A clear association with phytonadione use during human pregnancy and adverse developmental outcomes has not been reported. Animal reproduction studies have not been conducted with phytonadione. There are maternal and fetal risks associated with vitamin K deficiency during pregnancy. Pregnant women with vitamin K deficiency hypoprothrombinemia may be at increased risk for bleeding diathesis during pregnancy and hemorrhagic events at delivery. Subclinical maternal vitamin K deficiency during pregnancy has been implicated in rare cases of fetal intracranial hemorrhage. If parenteral phytonadione use is required during pregnancy, consider a benzyl alcohol-free formulation. Some parenteral phytonadione formulations contain benzyl alcohol, which has been associated with gasping syndrome in newborns. Usually, supplementation of vitamin K during pregnancy is not required. The recommended Adequate Intake (AI) values for pregnant females are the same as non-pregnant females.

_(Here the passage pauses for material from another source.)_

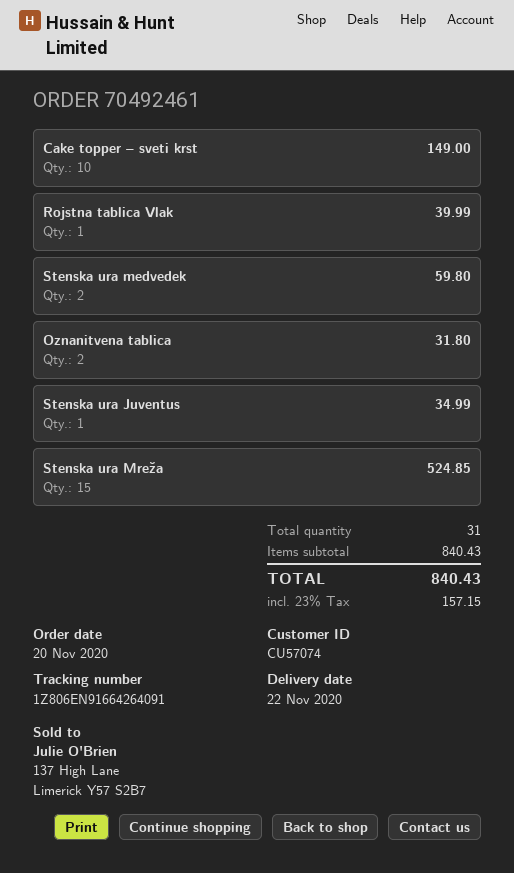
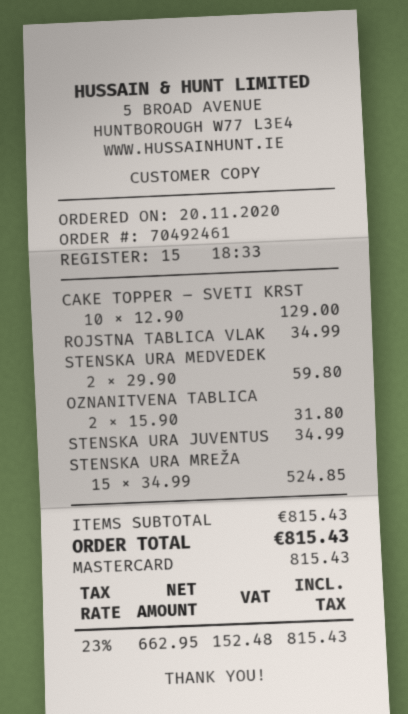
Cake topper – sveti krst: 10 for 149.00 -> 10 for 129.00
Rojstna tablica Vlak: 1 for 39.99 -> 1 for 34.99
subtotal: 840.43 -> 815.43
tax: 23% = 157.15 -> 23% = 152.48
total: 840.43 -> 815.43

Phytonadione is present in breast milk. There are no data on the effects of phytonadione on the breast-fed child or on milk production. Consider the developmental and health benefits of breast-feeding along with the mother's clinical need for phytonadione and any potential adverse effects on the breast-fed child from phytonadione or the underlying maternal condition. If parenteral phytonadione use is required during breast-feeding, preservative-free formulations are recommended. Some parenteral phytonadione formulations contain benzyl alcohol. Previous American Academy of Pediatrics recommendations considered phytonadione as compatible with breast-feeding. The recommended Adequate Intake (AI) for lactating women is the same as non-lactating women. However, natural concentrations of vitamin K1 or K2 in breast milk will not provide adequate quantities of the vitamin to the infant. In newborns, vitamin K dependent clotting factors are 30% to 60% of adult concentrations, depending upon gestational age, and do not reach adult concentrations until about 6 weeks. The majority of newborns are not vitamin K deficient, however some are. Exclusive breast-feeding will not replete stores and may result in the development of vitamin K deficiency within 48 to 72 hours in at-risk newborns. Administration of phytonadione to the infant prevents further decline of vitamin K-dependent factors. The administration of phytonadione to the mother to increase breast milk concentrations may be possible. One study has reported that breast-fed infants whose mothers were supplemented with oral phytonadione 5 mg/day had higher plasma vitamin K1 concentrations due to higher vitamin K1 intake as compared to controls in whom no supplemental vitamin K was given. Prothrombin times were not significantly different between the 2 groups but the PIVKA-II (protein induced by vitamin K absence) concentration was significantly higher in the control group.